The 52nd Annual American Diabetes Association (ADA) meeting held in San Antonio, was attended by over 4000 delegates from all over the world. This year, over 710 abstracts were selected for presentation from over 1180 abstracts submitted. The format of this year’s meeting was different in that it included 19 symposia with only a few abstracts selected for oral presentation in the topical symposia: the remainder being presented as posters. This change in the format of the meeting highlighting poster presentations was intended to allow more detailed discussion of the work presented with the authors. Another new event introduced for the first time was the President’s poster session which included 75 posters on Complications: Molecular to Clinical displayed during a cheese and wine reception by the riverside. Also for the first time, poster reproductions were made available to all delegates by the side of each poster so that it was not necessary to make notes at the meeting itself, and thus delegates were able to take home copies of posters presented in the ring binder provided. The meeting started on Saturday 19 June 1992 with sessions sponsored by the various councils of the ADA, with 3 4 symposia running concurrently. Diabetic nephropathy was the theme of the symposium of the Council on Public Health. Dr J. Pugh (USA), speaking on the epidemiology of nephropathy, pointed out that in respect to diabetic nephropathy Type 1 and Type 2 diabetes are more alike than different and that Type 2 diabetes is responsible for more renal disease than Type 1. She also noted that susceptibility for nephropathy was greater in black and Hispanic ethnic groups in America, although preliminary data appeared to show that they were better survivors of this disease compared to white Americans.

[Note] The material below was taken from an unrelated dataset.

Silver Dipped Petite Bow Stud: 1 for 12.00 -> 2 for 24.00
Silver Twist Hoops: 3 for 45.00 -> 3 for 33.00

Professor R. DeFronzo (USA)gave an elegant, comprehensive overview of diabetic nephropathy in which he emphasized the high mortality in subjects with diabetic nephropathy due to heart disease and stressed the role of antihypertensive treatment. Professor G.C. Viberti (UK) gave an excellent overview of the pathogenesis of diabetic nephropathy: an area in which he has made many important original contributions. He Correspondence to: Dr 5. Kumar, Department of Medicine, Manchester Royal Infirmary, Oxford Road, Manchester, M13 9WL, UK.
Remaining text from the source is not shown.